Karlarla kaplı, kuzey ışıkları altındaki soğuk bir Norveç kasabasındayız. Oyun ana eksende iki aile dramını ve onların geçmişindeki gizli sırlarının açığa çıkmasını anlatıyor. Zamanında ortak bir işletme sahibi iki arkadaşın dostlukları bir yolsuzluk olayıyla son bulur. Biri hapishaneye girer, diğeri aklanır. Oğulları birlikte büyümüştür ve 14 yıl sonra bir düğün için bir araya gelirler. Yıllar sonra kasabaya geri dönen oğul, babasını ortağını hapse yollamakla, annesinin ölümüne yol açmakla ve ahlaki suçlarla yargılamaktadır. Küçük bir kız çocuğu ve yaralı bir yaban ördeği öykünün odağındadır. Geçmiş deşildikçe yalanlar ortaya çıkar. Kişilerin ayakta kalma mücadeleleriyle, kanadı kırık yaban ördeğinin ölüm kalım savaşı paralel bir seyir takip eder. Büyük yıkımlara yol açabilecek bir gerçeğin peşinden mi gidilmeli yoksa yaşam bir yalanla mı sürdürülmeli?
İbsen şöyle diyor: “Bir insanın hayatı boyunca kendini kandırdığı yalanı elinden alırsanız, onun mutluluğunu da yok edersiniz.”
ORMAN BİR ÖFKELENDİ Mİ?
- Oyunu klasik aile dramından ayıran nedir?

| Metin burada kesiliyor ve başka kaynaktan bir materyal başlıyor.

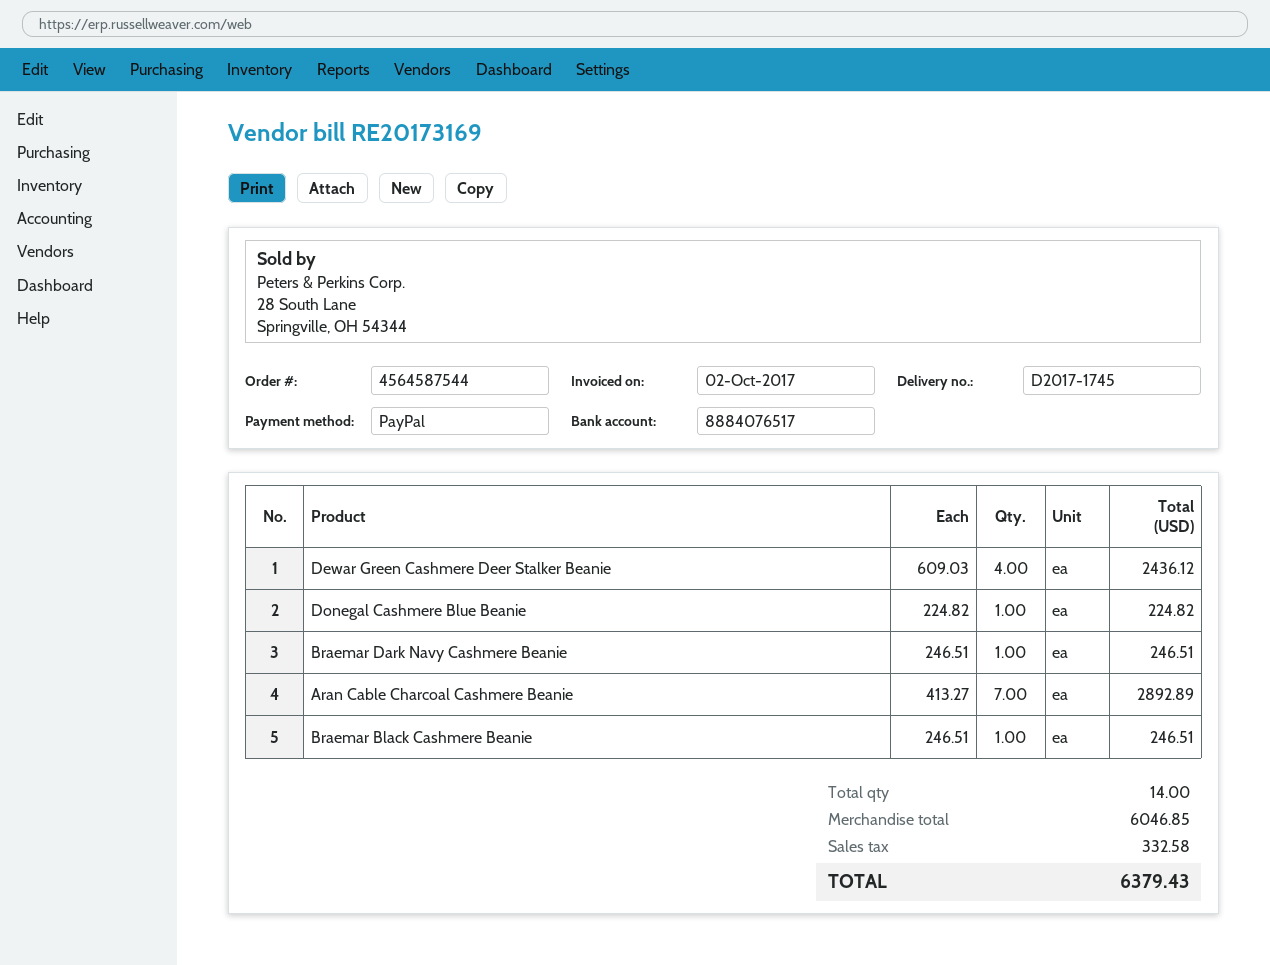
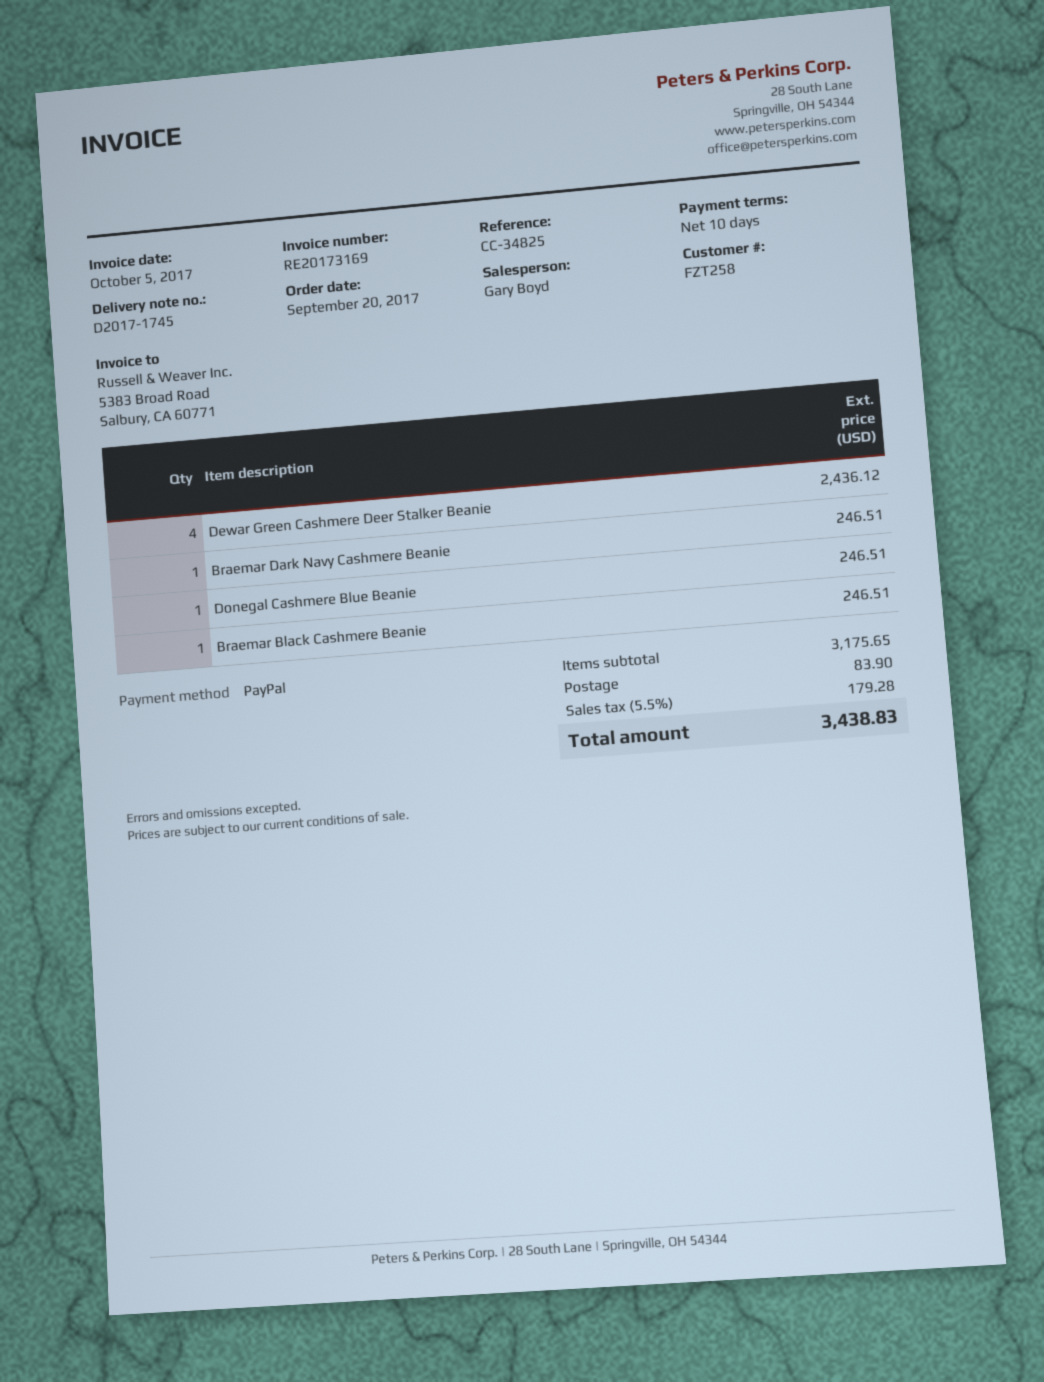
invoice date: 2017-10-02 -> 2017-10-05
Donegal Cashmere Blue Beanie: 1 for 224.82 -> 1 for 246.51
Aran Cable Charcoal Cashmere Beanie: 7 for 2892.89 -> none
subtotal: 6046.85 -> 3175.65
shipping: none -> 83.90
tax: 332.58 -> 179.28
total: 6379.43 -> 3438.83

Oyunu klasik aile dramından ayıran yanı, öykünün pek çok temayı içinde barındırması: Paranın egemenliği, kadına biçilen rol, ihanet, kutsal aile kavramının nasıl kırılgan olduğu. Yazarın diğer oyunlarından bildiğimiz çevreci yanı oyunda şu replikle dile geliyor: “Ağaçları mı kestiler? Tehlikelidir bu! Öcünü alır orman! Orman bir öfkelendi mi kötü alır öcünü.”
İbsen’in anarşist bir kimliği de var. “Köküne dinamit koymalı bu düzenin” diyor. “İnsanlık dünyayı kökünden yeniden oluşturmalı. Toplum ve ona ait her şey silinip atılmalı. Bireysel olandan başlanmak zorunda!”
"ANAYASAL HAKLARIMIZI KULLANARAK İTİRAZ ETMELİYİZ"
- Ülkenin durumu hiç iç açıcı değil, siz bir sanatçı ve eğitmen olarak nasıl görüyorsunuz ülkenin geleceğini?
Hep umutlu bir insan oldum ama umut emeksiz olmaz. Herkesin mesleğiyle ve vatandaş kimliğiyle cesur olma zorunluluğu var. Haklarımızı savunmak, dirençli olmak zorundayız. Öyle büyük bir yıkım yaşıyoruz ki yeniden doğrulmak için hepimiz elimizi taşın altına koyabilmeliyiz. Bunca yoksulluk, adaletsizlik, demokrasi katliamı, yargının yozlaşması, korkarım toplumsal ahlakımızı da bozacak. Sesimizi yükseltmeli, anayasal haklarımızı kullanarak itiraz etmeliyiz.
- Sanatın ülkedeki gidişatı üzerine, sanat, ülke ve gelecek adına öğrencilerinize ne söylüyorsunuz?
Özgür ve dirençli bireyler yetiştirebilmek için çabalıyorum. Tiyatro sanatını öğretirken sorgulayan, kendini savunan sanatçılar yetiştirmeye çalışıyorum. Kendi sırça sarayında sanat yapmamaları için toplumsal olaylarla paralellik kurmaya yönlendiriyorum onları. Sanat, özellikle tiyatro sanatı toplumun ayrılmaz bir parçası.